Wearable Sensor Provides New Information About Patients with Brain Injury

Published in Insight - Insight Jan./Feb. 2022

Clinicians at the Johns Hopkins University School of Medicine and engineers at the Whiting School of Engineering conducted a study in which they placed wearable accelerometers on the ankles, elbows and wrists of patients with severe brain injury (SBI) who were admitted to the Johns Hopkins Hospital neurosciences critical care unit. The devices recorded motor signals that were found to be correlated with levels of patient consciousness — and that might help doctors predict patients’ recovery trajectory. The results recently appeared in Nature Scientific Reports.

"The neurological condition of severely brain-injured patients is primarily expressed through different types of movement or, to be more precise, different motor responses,” says Robert Stevens, associate professor of anesthesiology and critical care medicine, neurology and radiology at the school of medicine. He is also the project’s principal investigator. “Our results suggest that continuously analyzing data from these motion-detector devices could inform clinicians in real time about their patients’ condition and be indicative of short-term outcomes.”

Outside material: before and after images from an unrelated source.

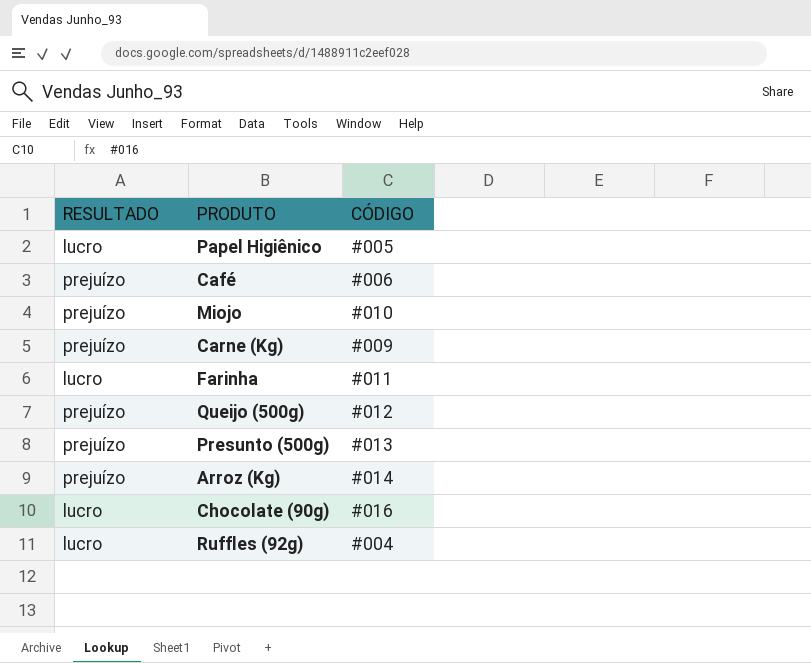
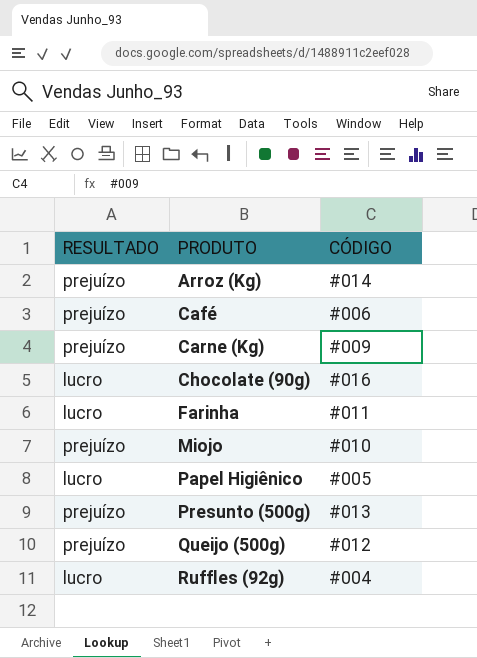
row order: none -> PRODUTO ascending

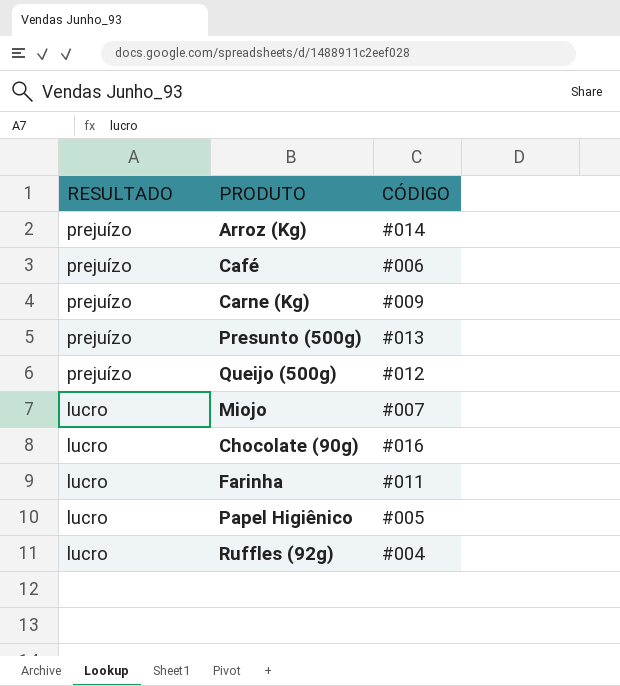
row order: PRODUTO ascending -> RESULTADO descending
Miojo | RESULTADO: prejuízo -> lucro
Miojo | CÓDIGO: #010 -> #007

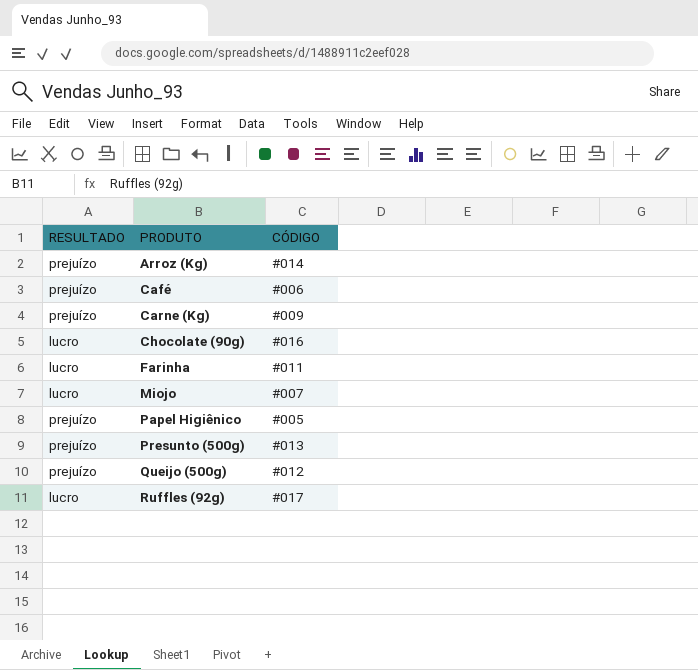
row order: RESULTADO descending -> PRODUTO ascending
Papel Higiênico | RESULTADO: lucro -> prejuízo
Ruffles (92g) | CÓDIGO: #004 -> #017

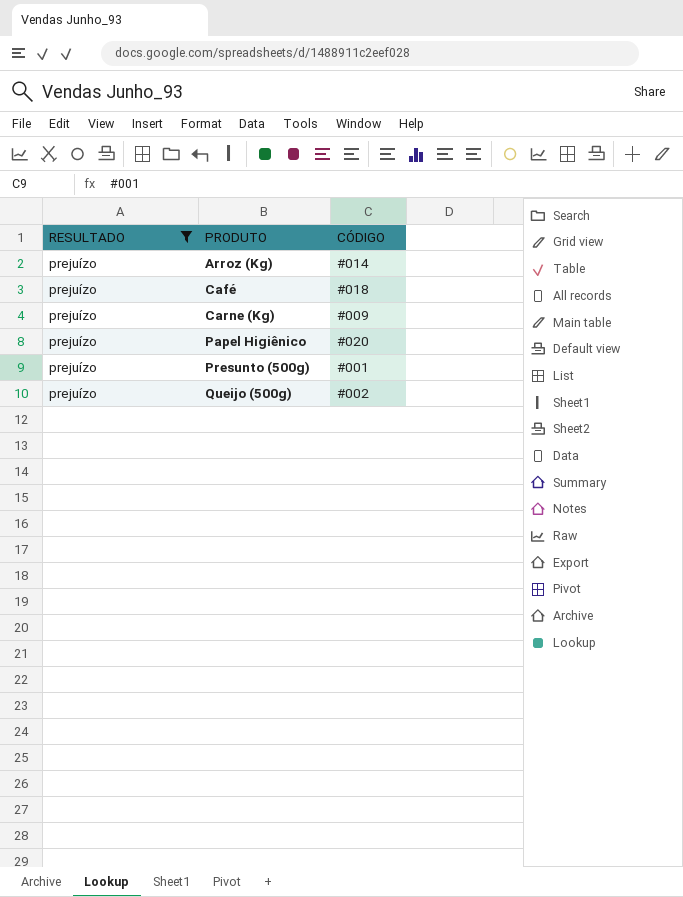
filter: none -> RESULTADO = prejuízo
Café | CÓDIGO: #006 -> #018
Papel Higiênico | CÓDIGO: #005 -> #020
Presunto (500g) | CÓDIGO: #013 -> #001
Queijo (500g) | CÓDIGO: #012 -> #002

When patients moved, sensor signals were analyzed by artificial intelligence to predict the probability of a patient being capable of purposeful movement, such as following a basic command, and the probability of a patient recovering with moderate disability or better at the time of discharge from the hospital.

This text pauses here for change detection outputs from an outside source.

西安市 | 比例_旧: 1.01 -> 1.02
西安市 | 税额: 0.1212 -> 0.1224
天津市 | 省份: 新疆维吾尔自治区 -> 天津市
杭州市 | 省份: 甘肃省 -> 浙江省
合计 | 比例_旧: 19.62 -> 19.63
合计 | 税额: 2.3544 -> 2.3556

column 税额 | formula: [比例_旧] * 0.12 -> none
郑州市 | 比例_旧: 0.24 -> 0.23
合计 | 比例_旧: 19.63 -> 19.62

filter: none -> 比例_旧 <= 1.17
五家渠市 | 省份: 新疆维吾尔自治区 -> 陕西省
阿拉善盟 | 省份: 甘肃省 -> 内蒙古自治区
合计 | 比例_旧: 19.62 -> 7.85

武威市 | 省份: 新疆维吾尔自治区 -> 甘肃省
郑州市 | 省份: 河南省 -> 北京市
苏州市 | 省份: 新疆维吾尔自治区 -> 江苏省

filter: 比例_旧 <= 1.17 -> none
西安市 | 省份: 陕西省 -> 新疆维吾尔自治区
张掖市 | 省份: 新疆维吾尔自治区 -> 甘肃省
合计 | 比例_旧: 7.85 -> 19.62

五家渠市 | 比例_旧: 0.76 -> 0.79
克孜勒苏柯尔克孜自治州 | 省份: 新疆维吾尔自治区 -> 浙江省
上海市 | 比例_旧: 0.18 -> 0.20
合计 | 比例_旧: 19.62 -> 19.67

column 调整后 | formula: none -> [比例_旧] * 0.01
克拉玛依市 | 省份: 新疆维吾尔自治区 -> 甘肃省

Next, the researchers plan to develop a new wearable sensor that will measure biological signals such as muscle activation, heart rate and respiration rate, in addition to detecting movement.

“The inclusion and integration of these data streams will allow for more accurate tracking of neurological development in patients who have experienced SBI,” says John Rattray, a Ph.D. candidate in the Department of Electrical and Computer Engineering.